Borja Iglesias, o Panda que luta contra a injustiça
Borja Iglesias não é um jogador de futebol qualquer. Numa altura em que cada palavra é cuidadosamente analisada para não ofender ninguém, especialmente o público que compra bilhetes para a época e merchandising, o galego não tem medo de tomar partido, mesmo que isso signifique ofender e alienar uma parte de Espanha.
Numa entrevista ao El País na semana passada, que foi amplamente divulgada, o avançado, que marcou quatro golos em nove jogos pelo Celta esta época, disse: "Só porque se é futebolista, não quer dizer que não se possa ter uma palavra a dizer. Compreendo que algumas pessoas não o queiram fazer. Mas há coisas que me influenciam muito como ser humano e, para mim, isso é mais importante do que o meu trabalho. Perante uma injustiça, eu tomo partido".
Juntamente com Héctor Bellerín, que foi seu colega de equipa no Betis, El Panda é conhecido por pintar as unhas, andar com uma mala de mão, retirar-se da seleção espanhola depois do caso Rubiales, manifestar-se contra as apostas desportivas nos bairros pobres e lutar ativamente contra a homofobia, nomeadamente ajudando a retirar autocolantes anti-LGBT das imediações do Benito-Villamarín quando jogava no Betis. Isto valeu-lhe elogios, mas também milhares de mensagens insultuosas.
"Não me vou preocupar com o que as pessoas que espalham o ódio pensam de mim", afirma.

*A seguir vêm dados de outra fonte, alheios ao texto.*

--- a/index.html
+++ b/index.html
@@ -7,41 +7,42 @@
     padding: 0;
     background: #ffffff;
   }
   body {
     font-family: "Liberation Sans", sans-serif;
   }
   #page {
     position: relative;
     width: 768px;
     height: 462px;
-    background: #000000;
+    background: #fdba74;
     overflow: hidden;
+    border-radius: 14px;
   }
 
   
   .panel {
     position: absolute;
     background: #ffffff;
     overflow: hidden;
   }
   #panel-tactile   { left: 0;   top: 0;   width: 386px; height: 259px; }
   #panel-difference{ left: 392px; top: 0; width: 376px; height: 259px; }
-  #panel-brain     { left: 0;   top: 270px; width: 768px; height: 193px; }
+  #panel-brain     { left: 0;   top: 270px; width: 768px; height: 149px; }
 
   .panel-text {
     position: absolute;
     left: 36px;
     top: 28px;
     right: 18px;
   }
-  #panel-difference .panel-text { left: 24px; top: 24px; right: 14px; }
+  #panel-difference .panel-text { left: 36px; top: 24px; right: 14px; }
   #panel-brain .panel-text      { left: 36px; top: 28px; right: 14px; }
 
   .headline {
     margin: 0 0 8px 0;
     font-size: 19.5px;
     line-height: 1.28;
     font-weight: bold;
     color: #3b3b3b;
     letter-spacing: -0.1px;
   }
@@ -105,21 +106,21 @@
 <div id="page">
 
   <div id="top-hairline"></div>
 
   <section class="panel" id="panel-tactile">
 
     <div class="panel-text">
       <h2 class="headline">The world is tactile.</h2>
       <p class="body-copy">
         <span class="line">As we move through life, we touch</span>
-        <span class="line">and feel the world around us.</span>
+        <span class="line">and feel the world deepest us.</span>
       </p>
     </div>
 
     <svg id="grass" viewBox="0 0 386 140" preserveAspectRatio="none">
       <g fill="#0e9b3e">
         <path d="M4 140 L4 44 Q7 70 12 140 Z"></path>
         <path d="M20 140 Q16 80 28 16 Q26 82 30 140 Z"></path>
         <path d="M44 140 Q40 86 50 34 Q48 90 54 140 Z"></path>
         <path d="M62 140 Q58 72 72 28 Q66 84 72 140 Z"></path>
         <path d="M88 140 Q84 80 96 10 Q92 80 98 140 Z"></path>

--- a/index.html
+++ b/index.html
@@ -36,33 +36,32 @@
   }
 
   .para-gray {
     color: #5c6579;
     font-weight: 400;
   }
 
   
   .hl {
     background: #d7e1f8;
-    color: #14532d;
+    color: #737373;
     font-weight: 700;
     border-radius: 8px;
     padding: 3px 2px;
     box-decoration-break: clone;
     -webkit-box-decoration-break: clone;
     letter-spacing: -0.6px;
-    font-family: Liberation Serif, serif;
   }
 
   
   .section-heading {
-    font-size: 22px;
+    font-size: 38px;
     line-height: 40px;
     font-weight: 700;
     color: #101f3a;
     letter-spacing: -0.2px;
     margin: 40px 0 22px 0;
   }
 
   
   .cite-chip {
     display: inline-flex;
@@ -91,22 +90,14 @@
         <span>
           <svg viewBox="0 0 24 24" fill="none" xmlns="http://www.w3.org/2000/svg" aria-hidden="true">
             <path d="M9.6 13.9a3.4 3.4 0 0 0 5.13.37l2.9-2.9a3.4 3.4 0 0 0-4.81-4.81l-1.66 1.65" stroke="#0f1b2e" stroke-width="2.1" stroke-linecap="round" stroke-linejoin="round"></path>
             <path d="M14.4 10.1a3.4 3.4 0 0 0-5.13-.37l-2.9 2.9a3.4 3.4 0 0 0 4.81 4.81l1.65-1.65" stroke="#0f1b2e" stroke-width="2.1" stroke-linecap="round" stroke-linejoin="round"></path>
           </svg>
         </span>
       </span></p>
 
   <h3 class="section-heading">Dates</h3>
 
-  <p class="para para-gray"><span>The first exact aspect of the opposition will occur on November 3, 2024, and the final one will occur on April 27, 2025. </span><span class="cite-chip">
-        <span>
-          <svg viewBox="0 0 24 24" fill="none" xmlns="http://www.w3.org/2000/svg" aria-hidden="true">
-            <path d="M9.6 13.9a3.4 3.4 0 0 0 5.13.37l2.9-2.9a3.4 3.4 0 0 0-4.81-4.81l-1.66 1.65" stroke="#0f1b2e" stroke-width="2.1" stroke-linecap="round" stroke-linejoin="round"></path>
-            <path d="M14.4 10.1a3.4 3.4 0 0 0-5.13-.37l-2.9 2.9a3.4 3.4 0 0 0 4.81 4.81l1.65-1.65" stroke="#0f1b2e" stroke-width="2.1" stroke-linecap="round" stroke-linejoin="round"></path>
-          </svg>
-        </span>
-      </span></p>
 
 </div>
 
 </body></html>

Luta contra o racismo e a homofobia
Hoje uma figura pública reconhecida, o jogador natural de Santiago de Compostela defende assuntos delicados. Se Vinicius Jr. é particularmente polémico pela forma como constantemente se exalta e provoca, o avançado tem-lhe dado o seu apoio face aos ataques racistas de que o brasileiro é regularmente alvo. Mas, para além deste caso particular, trata-se de um racismo comum: "Há comportamentos que tendem a ser racistas e muitas dinâmicas que se estabelecem de uma forma de que, por vezes, nem nos apercebemos. Há certas atitudes e pensamentos que são assim porque sempre foram e a verdade é que precisam de ser mudados. O que o Vinicius refere muitas vezes é que as situações são normalizadas nos estádios de futebol quando não deviam ser. É importante falar sobre elas. É importante falar sobre elas e denunciá-las. Dessa forma, elas podem ser detetadas e mudadas".
Isto pode parecer uma abertura de porta bem-humorada, mas muitas vezes as palavras mais sensatas tornam-se raridades na imprensa.
O mesmo se passa com a sua forma de estar na vida, mesmo que o seu estilo, nomeadamente o vestuário, possa parecer desconcertante. Pelo contrário, a sua posição social parece ser uma vantagem quando se trata de experimentar e dar ideias: "O futebol é um espaço fantástico para mostrar diferentes masculinidades. Toda a gente tem de compreender a masculinidade do seu próprio ponto de vista. Tentar fazer isso e mostrá-lo é bom. Quebrar estereótipos e desconstruirmo-nos é positivo sobretudo para nós próprios".
Acima de tudo, quer usar a sua fama para realçar as batalhas que trava por convicção. É o caso da aceitação da homossexualidade pelas famílias e pela sociedade em geral: "Penso que a tendência é para a aceitação. Estamos a mostrar-nos cada vez mais livres, como somos, mas ainda há um longo caminho a percorrer. Se alguém publica 10 ou 100 comentários contra mim nas redes sociais não me interessa, mas se alguém sofre por não ter espaço, por se sentir julgado ou maltratado... temos aqui um problema sério".
De um modo geral, a sua mensagem gira em torno da rejeição da extrema-direita, representada em particular pelo VOX, que atrai muitos jogadores, mesmo que estes sejam bastante discretos quanto à sua filiação política: "Quero defender princípios como o respeito e a igualdade para evitar o abuso de poder e o ódio. Tenho medo da extrema-direita porque ela não tem limites. Não gosto quando não respeitam certos valores sociais ou os direitos humanos. Quero que aqueles que votam pensem não só em si próprios, mas também na sua comunidade e naqueles que sofrem".
Vanguardista ou conferencista? Borja Iglesias não está nem aí e o regresso ao seu país, após seis meses de empréstimo ao Bayer, não afetou o seu desempenho, muito pelo contrário: marcou quatro golos em seis jogos como titular e três como suplente, o que representa 25% dos golos do Celta. É também uma forma de responder aos seus detratores, que lhe pedem que se concentre no campo antes de falar. É claro que o Panda consegue fazer as duas coisas, e muito bem.